Following a spate of travellers camping in Crabtree Lane car park earlier this Spring the Parish Council has taken a tangible step to prevent a recurrence. For decades the car park entrance has displayed a prominent sign stating ‘no overnight parking’. When travellers moved in the sign proved to be unenforceable. There was no law that banned people from parking or camping overnight and the sign seemed to have the same strength as one which might state ‘no turning’. Villagers attending the Annual Forum in April heard the Wetherby based police inspector explain a further complication that in his experience many travellers couldn’t read.

The Parish Council considered options to prevent a repeat. Some advice offered was to erect a bar which prevented entry by high vehicles or to have a gate which closed and locked at night. Both ideas were rejected.

The solution the council has gone for is to ban caravans from the car park with a sign which includes a pictorial symbol of a caravan with a line drawn through it. This highway code pictogram is an officially approved sign and can easily be understood even by those who cannot read. Below it is a plate which states that the car park is owned by East Keswick Parish Council and those motorists who enter the car park towing a caravan are deemed to have agreed to pay a fee of £500.
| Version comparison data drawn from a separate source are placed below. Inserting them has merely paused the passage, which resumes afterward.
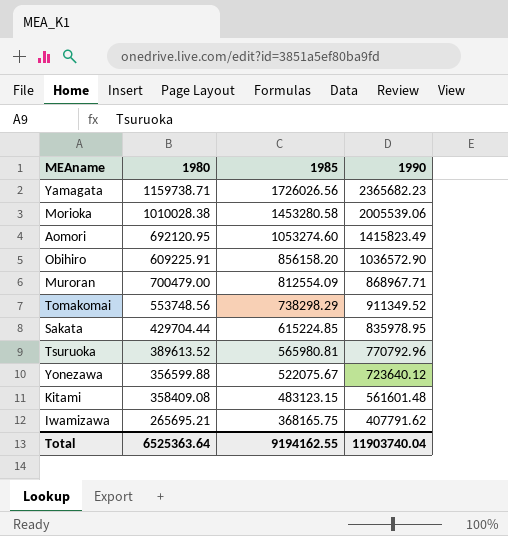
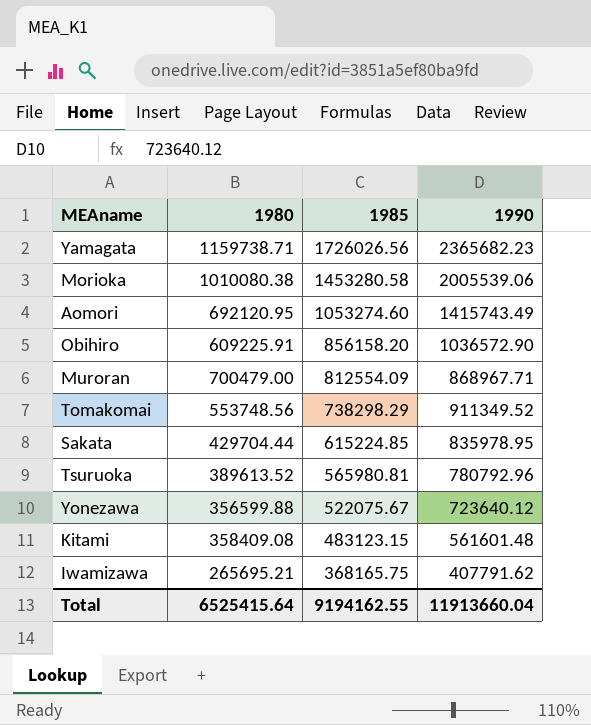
Morioka | 1980: 1010028.38 -> 1010080.38
Aomori | 1990: 1415823.49 -> 1415743.49
Tsuruoka | 1990: 770792.96 -> 780792.96
Total | 1980: 6525363.64 -> 6525415.64
Total | 1990: 11903740.04 -> 11913660.04

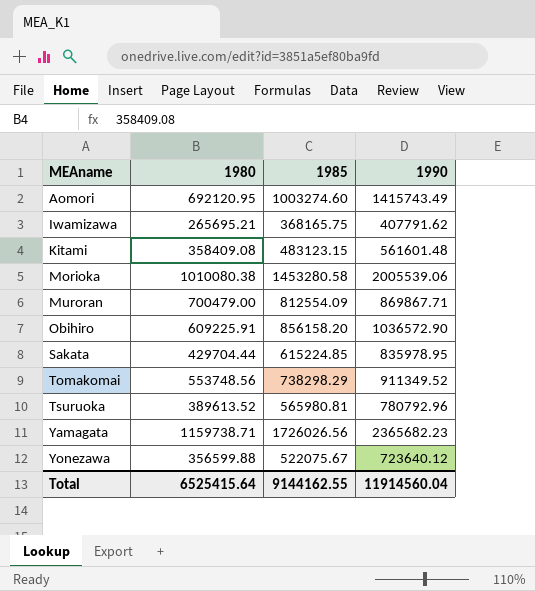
row order: 1985 descending -> MEAname ascending
Aomori | 1985: 1053274.60 -> 1003274.60
Muroran | 1990: 868967.71 -> 869867.71
Total | 1985: 9194162.55 -> 9144162.55
Total | 1990: 11913660.04 -> 11914560.04

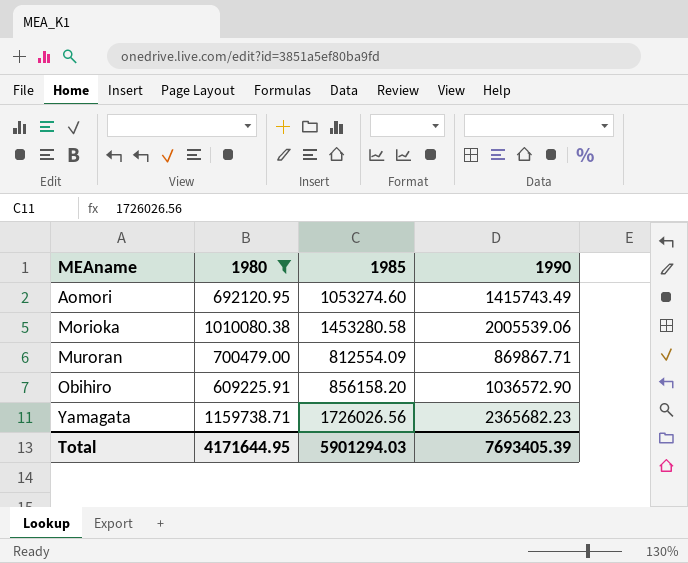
filter: none -> 1980 >= 609225.91
Aomori | 1985: 1003274.60 -> 1053274.60
Total | 1980: 6525415.64 -> 4171644.95
Total | 1985: 9144162.55 -> 5901294.03
Total | 1990: 11914560.04 -> 7693405.39

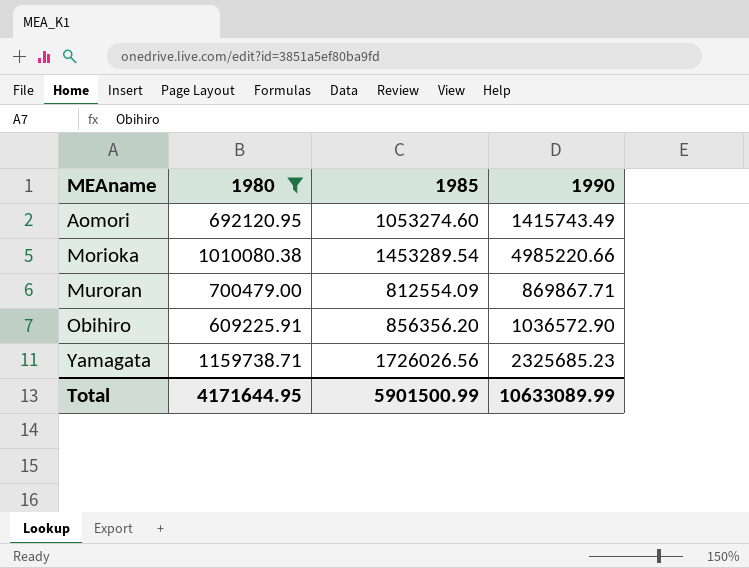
Morioka | 1985: 1453280.58 -> 1453289.54
Morioka | 1990: 2005539.06 -> 4985220.66
Obihiro | 1985: 856158.20 -> 856356.20
Yamagata | 1990: 2365682.23 -> 2325685.23
Total | 1985: 5901294.03 -> 5901500.99
Total | 1990: 7693405.39 -> 10633089.99

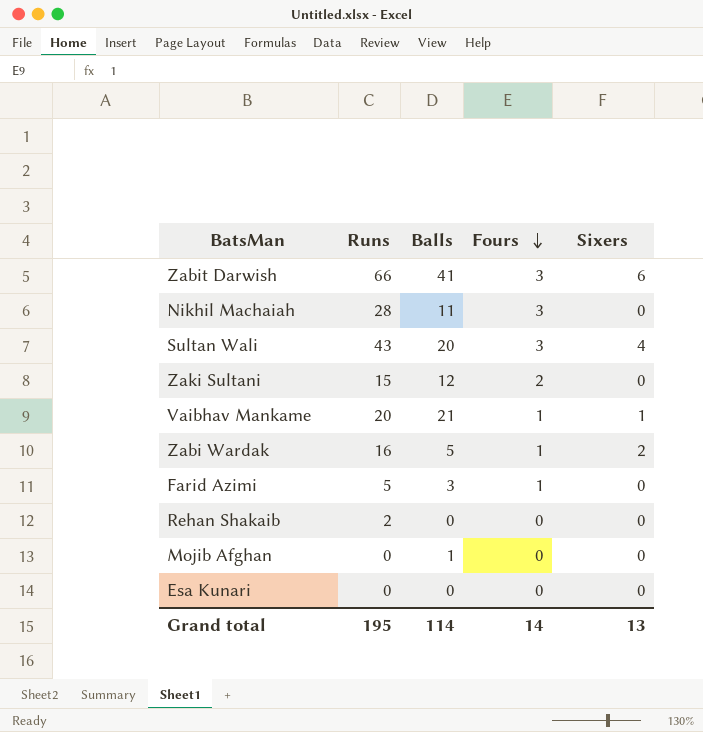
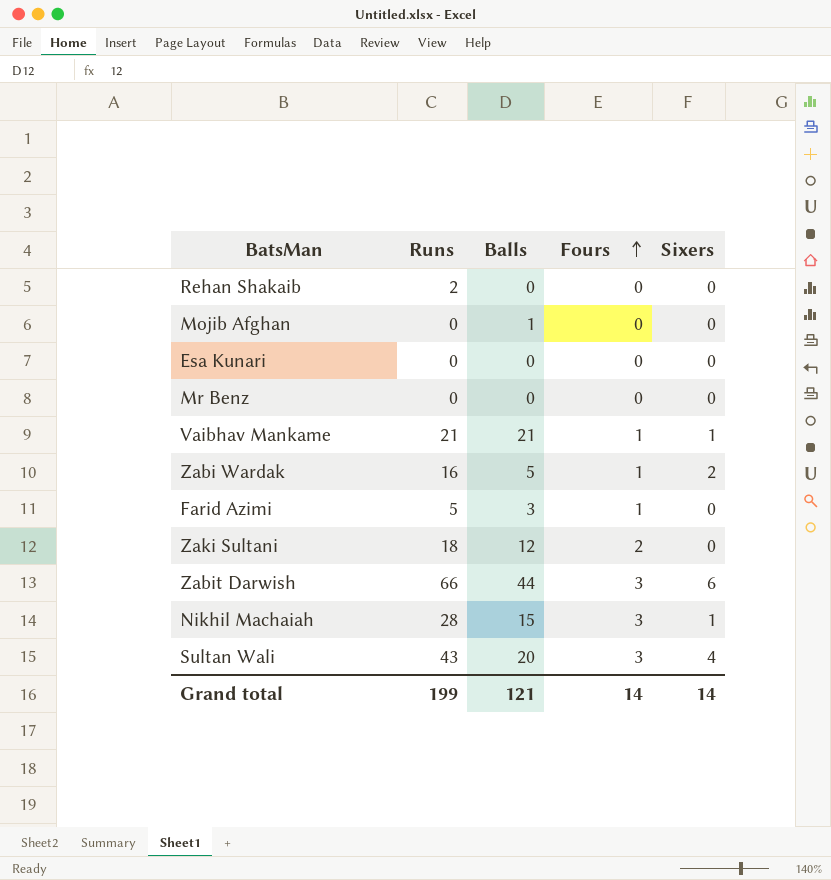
row order: Fours descending -> Fours ascending
row Mr Benz: none -> 0 | 0 | 0 | 0
Vaibhav Mankame | Runs: 20 -> 21
Zaki Sultani | Runs: 15 -> 18
Zabit Darwish | Balls: 41 -> 44
Nikhil Machaiah | Balls: 11 -> 15
Nikhil Machaiah | Sixers: 0 -> 1
Grand total | Runs: 195 -> 199
Grand total | Balls: 114 -> 121
Grand total | Sixers: 13 -> 14

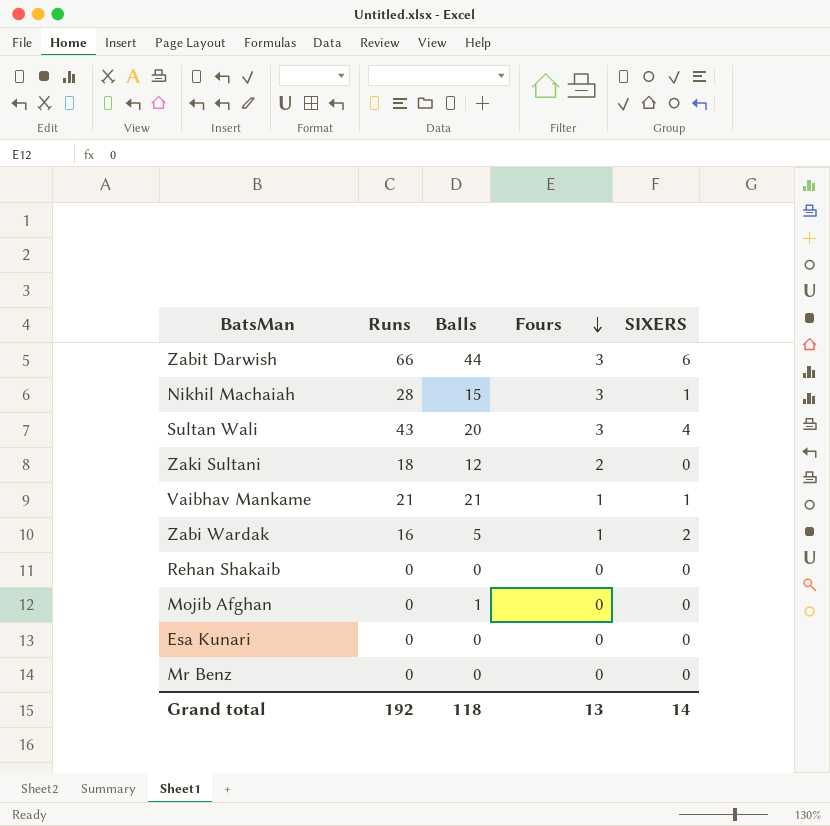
row order: Fours ascending -> Fours descending
column name: Sixers -> SIXERS
row Farid Azimi: 5 | 3 | 1 | 0 -> none
Rehan Shakaib | Runs: 2 -> 0
Grand total | Runs: 199 -> 192
Grand total | Balls: 121 -> 118
Grand total | Fours: 14 -> 13

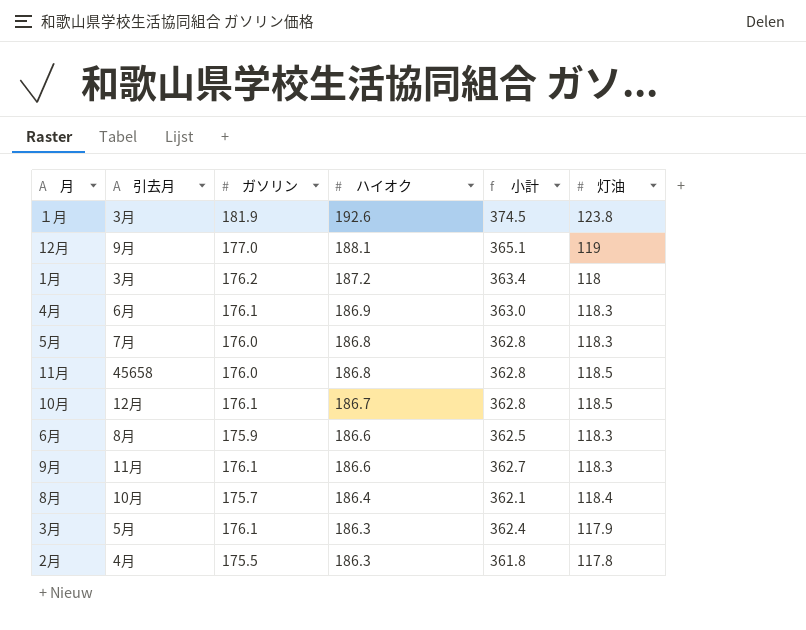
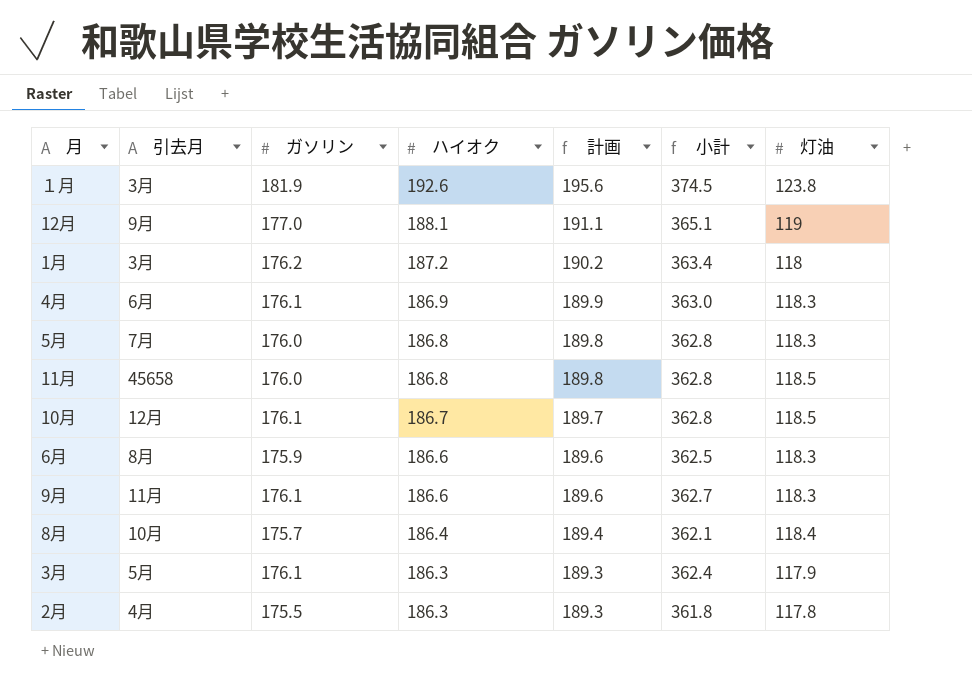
column 計画 | formula: none -> [ハイオク] + 3

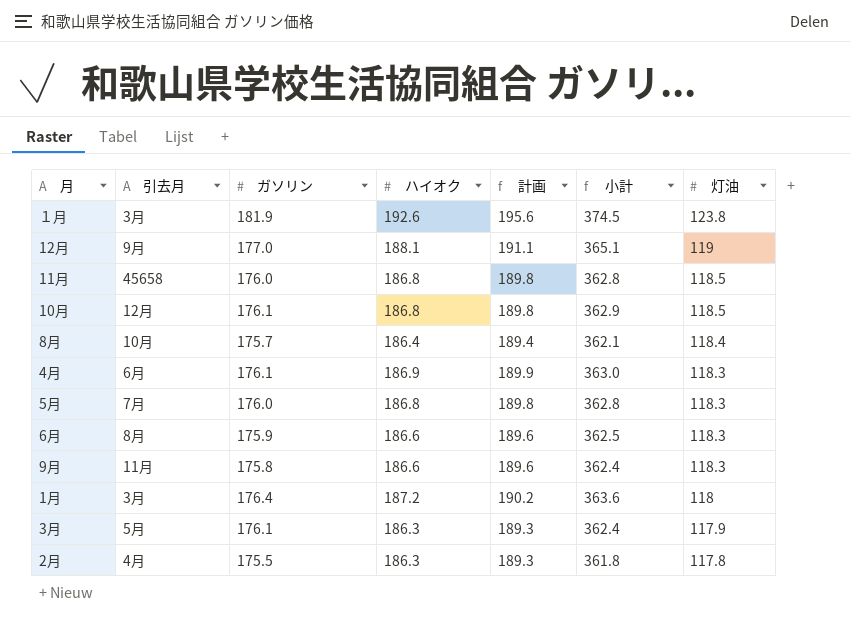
row order: ハイオク descending -> 灯油 descending
10月 | ハイオク: 186.7 -> 186.8
10月 | 計画: 189.7 -> 189.8
10月 | 小計: 362.8 -> 362.9
9月 | ガソリン: 176.1 -> 175.8
9月 | 小計: 362.7 -> 362.4
1月 | ガソリン: 176.2 -> 176.4
1月 | 小計: 363.4 -> 363.6

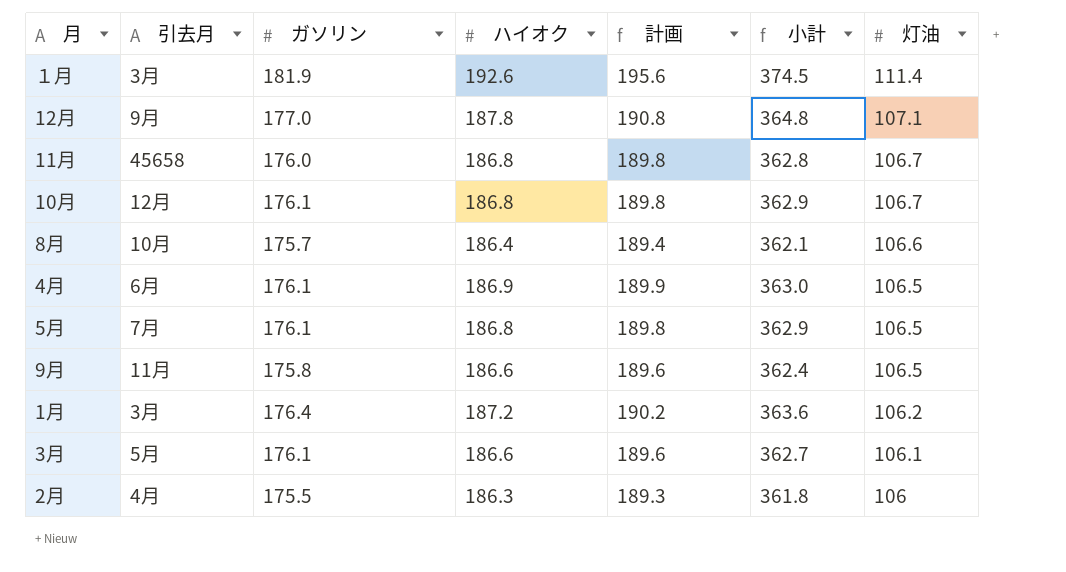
row 6月: 8月 | 175.9 | 186.6 | 189.6 | 362.5 | 118.3 -> none
１月 | 灯油: 123.8 -> 111.4
12月 | ハイオク: 188.1 -> 187.8
12月 | 計画: 191.1 -> 190.8
12月 | 小計: 365.1 -> 364.8
12月 | 灯油: 119 -> 107.1
11月 | 灯油: 118.5 -> 106.7
10月 | 灯油: 118.5 -> 106.7
8月 | 灯油: 118.4 -> 106.6
4月 | 灯油: 118.3 -> 106.5
5月 | ガソリン: 176.0 -> 176.1
5月 | 小計: 362.8 -> 362.9
5月 | 灯油: 118.3 -> 106.5
9月 | 灯油: 118.3 -> 106.5
1月 | 灯油: 118 -> 106.2
3月 | ハイオク: 186.3 -> 186.6
3月 | 計画: 189.3 -> 189.6
3月 | 小計: 362.4 -> 362.7
3月 | 灯油: 117.9 -> 106.1
2月 | 灯油: 117.8 -> 106

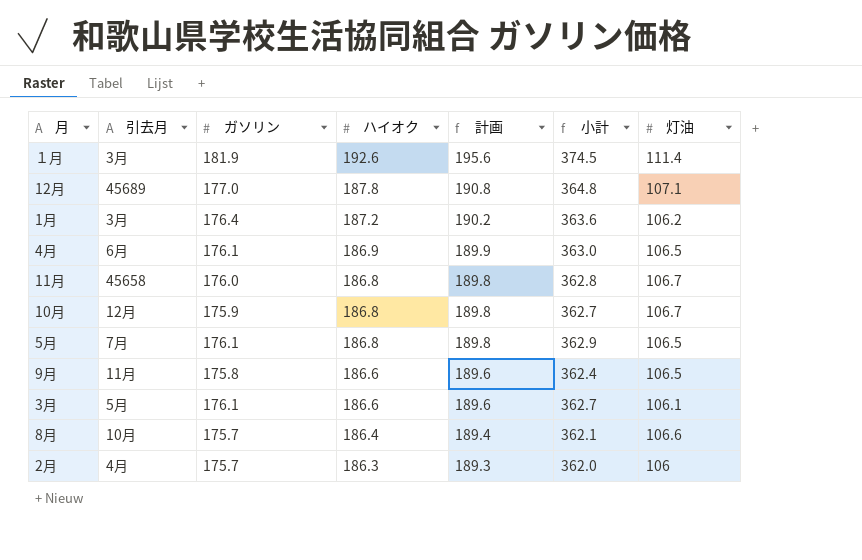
row order: 灯油 descending -> ハイオク descending
12月 | 引去月: 9月 -> 45689
10月 | ガソリン: 176.1 -> 175.9
10月 | 小計: 362.9 -> 362.7
2月 | ガソリン: 175.5 -> 175.7
2月 | 小計: 361.8 -> 362.0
This is a legally enforceable route used by private car parks such as supermarkets and motorway services whereby a sign at the entrance might read that those people entering agree to stay for only two hours and pay a hefty charge (dressed up as a fine) for staying beyond that.

The No Caravans rule or a £500 charge in default is planned as a deterrent to overnight caravan parking rather than a realistically imposable charge but nevertheless it is a rule with teeth. In the same way that private car parks can take action against motorists who break their published rules the Parish Council can take photographs of any caravans that transgress, get proof of ownership from DVLA through the registration plate, then issue a demand for payment of £500 backed up with county court proceedings if required. 

The Parish Council hopes that the new sign – now in place at Crabtree Lane – will act as a real deterrence to prevent a repeat of the situation earlier this year.